Re: utf-8.el - Kenichi Handa

unofficial mirror of emacs-devel@gnu.org 
 help / color / mirror / code / Atom feed

From: Kenichi Handa <handa@m17n.org>
Cc: emacs-devel@gnu.org
Subject: Re: utf-8.el
Date: Wed, 19 Jan 2005 15:15:05 +0900 (JST)	[thread overview]
Message-ID: <200501190615.PAA11950@etlken.m17n.org> (raw)
In-Reply-To: <87mzv6avqk.fsf-monnier+emacs@gnu.org> (message from Stefan Monnier on Tue, 18 Jan 2005 23:37:10 -0500)

In article <87mzv6avqk.fsf-monnier+emacs@gnu.org>, Stefan Monnier <monnier@iro.umontreal.ca> writes:

>>  subst-tables are not preloaded.  They are automatically
>>  loaded in utf-8-post-read-conversion but it runs after
>>  ccl-decode-mule-utf-8 is executed.  And the arg hash-table
>>  becomes non-nil only when subst-tables are loaded.

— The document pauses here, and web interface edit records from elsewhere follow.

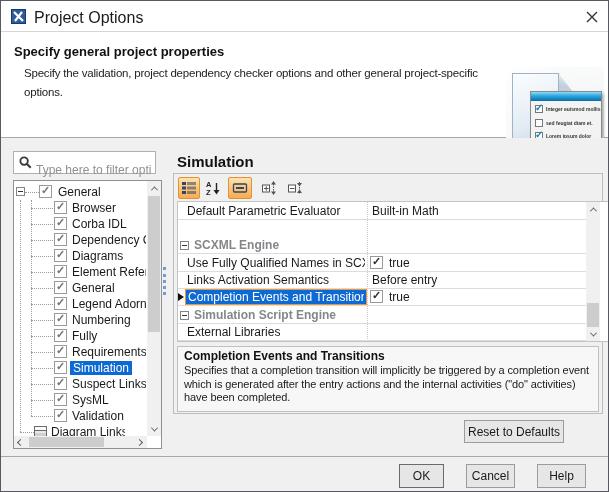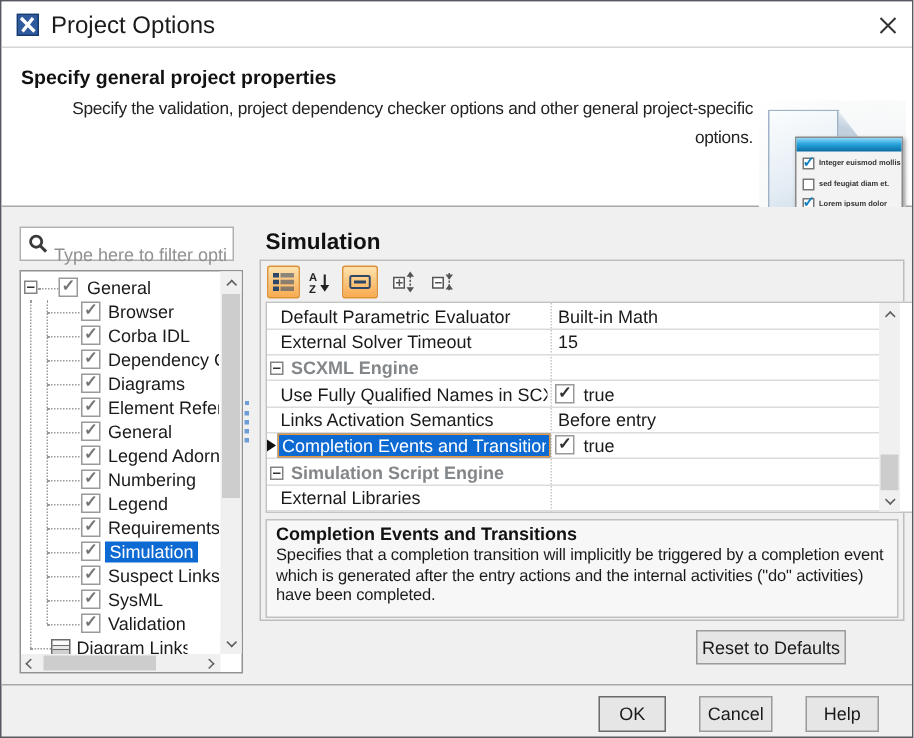"Specify the validation, project" #header-desc { text-align: right -> none }
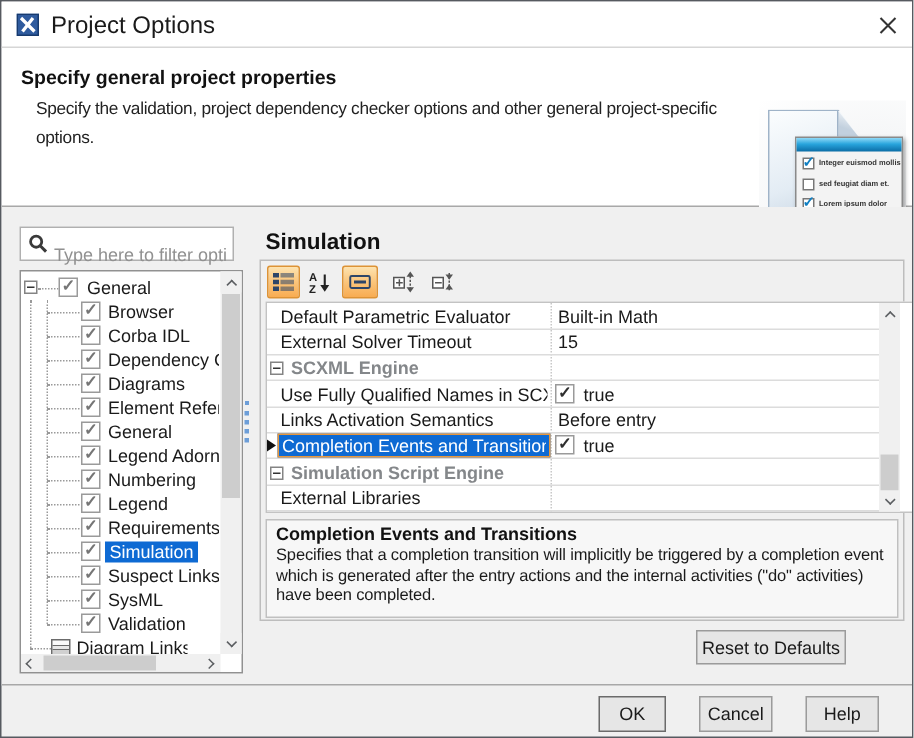"External Solver Timeout" div.prow { html: <div> <span>External Solver Timeout</span> <span>15</span> </div> -> none }
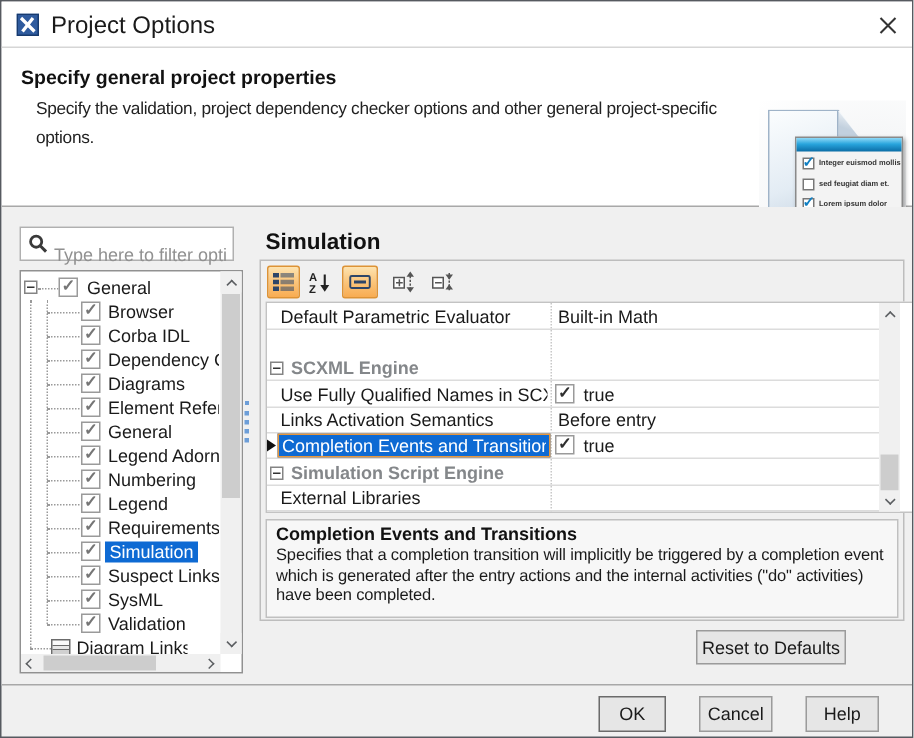"Legend" span.tlabel { text: Legend -> Fully }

> Oh, so the elisp code indeed does the same thing.  And that means it's only
> really used at most once per Emacs session (since after it's executed, the
> hash-table will be active directly in ccl-decode-mule-utf-8).  Right?

Right except for the case that a user turn
utf-translate-cjk-mode off once.

>>>  I also don't understand the following part of
>>>  the code:

>>>  (if (= l 2)
>>>  (put-text-property (point) (min (point-max) (+ l (point)))
>>>  'display (format "\\%03o" ch))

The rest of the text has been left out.